RSA vs ECDSA: what's the difference when used to sign a certificate?
Quick Answer
Both RSA and ECDSA can sign a certificate to prove who owns it — this is a separate job from RSA/ECDHE key exchange. ECDSA gives the same signature strength as RSA with a much smaller key and faster signing, which is why it's increasingly the default for new certificates. RSA certificates remain extremely common too, mostly for broad compatibility with older clients.
Detailed Answer
It's easy to mix up two separate jobs that RSA and elliptic-curve cryptography can both do in TLS:
- Key exchange — agreeing on a shared secret (covered by RSA key exchange vs ECDHE, in an earlier question).
- Signing — proving ownership of a private key, used to sign certificates (RSA vs ECDSA).
This question is about the second job: which algorithm signs the certificate itself.

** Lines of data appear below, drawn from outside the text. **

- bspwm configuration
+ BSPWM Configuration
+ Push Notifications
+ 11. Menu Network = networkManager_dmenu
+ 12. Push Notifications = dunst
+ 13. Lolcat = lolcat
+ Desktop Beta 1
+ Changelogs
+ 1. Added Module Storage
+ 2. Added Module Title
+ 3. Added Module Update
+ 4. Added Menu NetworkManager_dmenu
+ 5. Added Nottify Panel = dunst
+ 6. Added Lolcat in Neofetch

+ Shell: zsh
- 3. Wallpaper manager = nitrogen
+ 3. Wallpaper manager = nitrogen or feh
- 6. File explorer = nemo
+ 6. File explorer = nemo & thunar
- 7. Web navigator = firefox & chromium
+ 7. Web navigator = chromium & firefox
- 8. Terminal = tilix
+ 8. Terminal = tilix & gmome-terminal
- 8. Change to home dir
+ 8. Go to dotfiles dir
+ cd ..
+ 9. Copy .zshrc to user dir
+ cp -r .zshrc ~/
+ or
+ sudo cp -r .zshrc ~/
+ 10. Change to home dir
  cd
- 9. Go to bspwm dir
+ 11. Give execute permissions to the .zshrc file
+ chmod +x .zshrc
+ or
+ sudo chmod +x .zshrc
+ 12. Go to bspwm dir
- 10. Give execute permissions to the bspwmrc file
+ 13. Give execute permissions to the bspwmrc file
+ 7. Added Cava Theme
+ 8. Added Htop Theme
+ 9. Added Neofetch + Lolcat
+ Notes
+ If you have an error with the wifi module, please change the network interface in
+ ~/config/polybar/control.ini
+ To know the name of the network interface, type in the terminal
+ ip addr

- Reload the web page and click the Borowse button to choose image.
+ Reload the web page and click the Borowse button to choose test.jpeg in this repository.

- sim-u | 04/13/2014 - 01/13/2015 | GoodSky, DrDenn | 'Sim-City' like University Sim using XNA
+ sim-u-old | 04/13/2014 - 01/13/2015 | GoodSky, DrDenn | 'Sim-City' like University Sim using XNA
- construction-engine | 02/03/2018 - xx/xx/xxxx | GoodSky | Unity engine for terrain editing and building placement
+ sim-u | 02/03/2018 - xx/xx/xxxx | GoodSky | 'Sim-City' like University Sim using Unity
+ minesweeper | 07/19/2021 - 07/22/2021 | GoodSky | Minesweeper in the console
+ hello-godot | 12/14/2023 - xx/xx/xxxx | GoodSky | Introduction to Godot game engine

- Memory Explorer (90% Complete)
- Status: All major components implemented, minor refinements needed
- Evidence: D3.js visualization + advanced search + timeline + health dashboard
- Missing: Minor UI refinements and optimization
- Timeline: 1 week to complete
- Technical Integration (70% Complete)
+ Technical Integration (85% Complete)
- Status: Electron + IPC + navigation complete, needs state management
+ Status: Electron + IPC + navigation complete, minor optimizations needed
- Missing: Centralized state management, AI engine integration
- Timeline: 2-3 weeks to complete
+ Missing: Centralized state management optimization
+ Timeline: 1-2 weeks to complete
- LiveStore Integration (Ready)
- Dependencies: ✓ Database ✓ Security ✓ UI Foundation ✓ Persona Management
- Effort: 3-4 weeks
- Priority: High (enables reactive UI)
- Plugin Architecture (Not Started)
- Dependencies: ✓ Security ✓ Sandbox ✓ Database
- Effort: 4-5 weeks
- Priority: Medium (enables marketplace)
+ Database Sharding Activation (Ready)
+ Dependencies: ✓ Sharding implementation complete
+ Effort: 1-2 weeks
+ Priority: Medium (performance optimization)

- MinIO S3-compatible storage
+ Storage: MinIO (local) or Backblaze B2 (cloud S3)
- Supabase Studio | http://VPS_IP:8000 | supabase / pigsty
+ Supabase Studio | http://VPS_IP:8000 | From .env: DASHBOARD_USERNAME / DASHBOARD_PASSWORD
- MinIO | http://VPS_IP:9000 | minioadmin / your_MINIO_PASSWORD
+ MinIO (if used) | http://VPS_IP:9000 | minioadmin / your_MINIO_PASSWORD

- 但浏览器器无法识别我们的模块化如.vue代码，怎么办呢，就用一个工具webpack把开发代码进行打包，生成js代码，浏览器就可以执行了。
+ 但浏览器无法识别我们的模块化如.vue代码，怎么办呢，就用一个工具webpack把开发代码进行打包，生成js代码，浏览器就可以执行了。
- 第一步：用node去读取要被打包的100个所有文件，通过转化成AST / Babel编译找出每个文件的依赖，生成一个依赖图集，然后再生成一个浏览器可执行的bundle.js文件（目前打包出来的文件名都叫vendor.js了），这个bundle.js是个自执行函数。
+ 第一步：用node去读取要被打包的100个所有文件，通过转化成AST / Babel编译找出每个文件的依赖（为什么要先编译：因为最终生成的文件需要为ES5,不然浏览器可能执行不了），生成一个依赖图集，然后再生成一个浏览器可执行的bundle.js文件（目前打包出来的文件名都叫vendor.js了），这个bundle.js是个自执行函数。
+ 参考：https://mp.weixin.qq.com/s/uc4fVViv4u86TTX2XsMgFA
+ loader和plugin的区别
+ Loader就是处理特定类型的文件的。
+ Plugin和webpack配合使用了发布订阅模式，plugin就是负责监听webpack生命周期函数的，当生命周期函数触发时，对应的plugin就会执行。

| RSA signatures | ECDSA signatures | |
|---|---|---|
| Typical key size for similar security | 2048–4096 bits | 256–384 bits |
| Signing speed | Slower | Faster |
| Certificate/handshake size | Larger | Smaller |
| Client compatibility | Universally supported, even by very old clients | Supported by all modern clients; rare old clients may lack support |
A certificate's signature algorithm is decided when the certificate is created. It is independent from the key-exchange method the connection ends up using. A certificate signed with ECDSA can still be used in a connection that negotiates ECDHE for key exchange. These are two different algorithms doing two different jobs — they just happen to share the same underlying "EC" (elliptic curve) math.
- In practice, many sites offer both an RSA and an ECDSA certificate for the same domain, and let the server pick whichever the connecting client supports and prefers.